El estado de Sinaloa atraviesa una nueva racha de violencia que ha dejado un saldo de cinco personas fallecidas en diversos incidentes registrados en las últimas horas. Entre las víctimas fatales, las autoridades de seguridad pública confirmaron el deceso de Julio César “N”, un joven músico que se desempeñaba como acordeonista de la agrupación de música regional conocida como “Arraigados”.
De acuerdo con los reportes oficiales, el hallazgo de los cuerpos se realizó en distintos puntos geográficos de la entidad, lo que movilizó a elementos de las diversas corporaciones policiacas y cuerpos de peritos de la Fiscalía General del Estado (FGE). El caso del integrante de la banda “Arraigados” ha generado una particular consternación entre la comunidad artística sinaloense, sumándose a la lista de figuras del género regional mexicano que han sido víctimas de la violencia en el estado.
Sinaloa ha mantenido una tendencia de inseguridad al alza debido a las pugnas internas entre grupos de la delincuencia organizada que operan en la región. Estos hechos de sangre ocurren en un contexto donde la presencia de la Guardia Nacional y efectivos de la Secretaría de la Defensa Nacional (Sedena) se ha intensificado en municipios clave, con el objetivo de contener la ola de homicidios dolosos que afecta la tranquilidad de la población civil.

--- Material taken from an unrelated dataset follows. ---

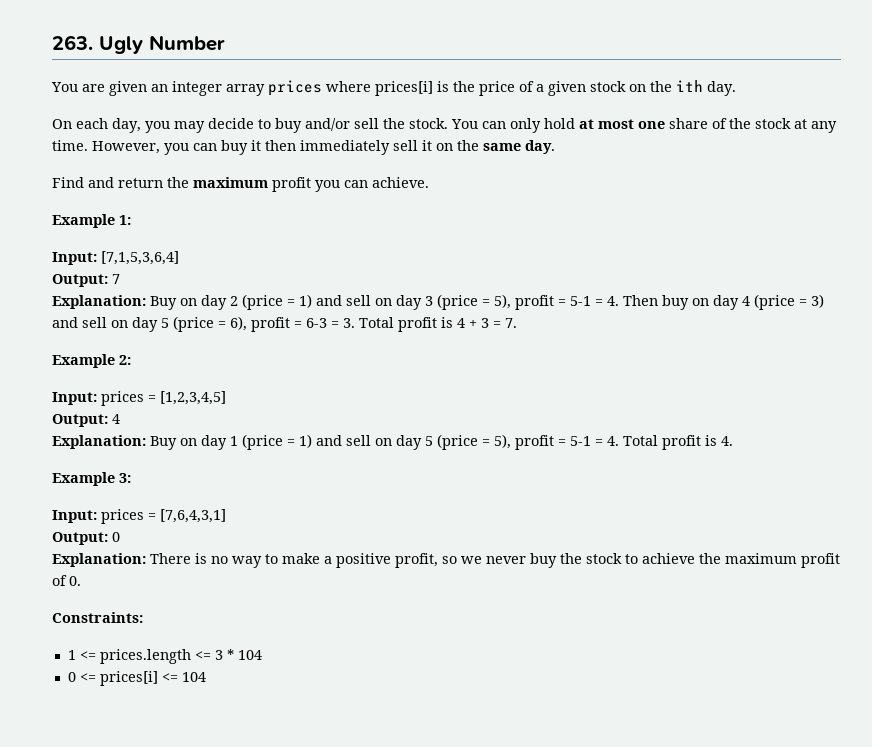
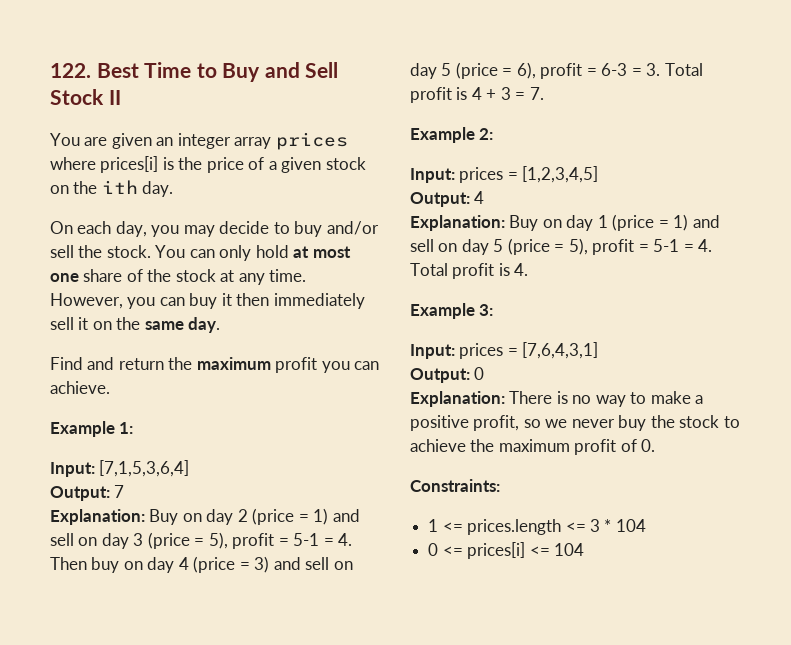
- 263. Ugly Number
+ 122. Best Time to Buy and Sell Stock II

Hasta el momento, la identidad de las otras cuatro personas fallecidas no ha sido revelada por las autoridades competentes, quienes mantienen los cuerpos bajo resguardo en el Servicio Médico Forense (Semefo) para los trámites de ley y la posterior entrega a sus familiares. La Fiscalía estatal ha abierto las carpetas de investigación correspondientes para esclarecer los móviles de estos ataques y dar con los responsables.
El impacto de estos eventos no solo afecta el ámbito de la seguridad, sino que también permea en el sector cultural y social de la entidad. La agrupación “Arraigados”, conocida en el ámbito local por su repertorio norteño, ha recibido muestras de apoyo por parte de seguidores y colegas tras confirmarse la muerte de su acordeonista. Mientras tanto, la ciudadanía sinaloense permanece a la expectativa de las estrategias de seguridad que las autoridades locales y federales implementarán para frenar estos hechos delictivos que continúan lacerando al estado.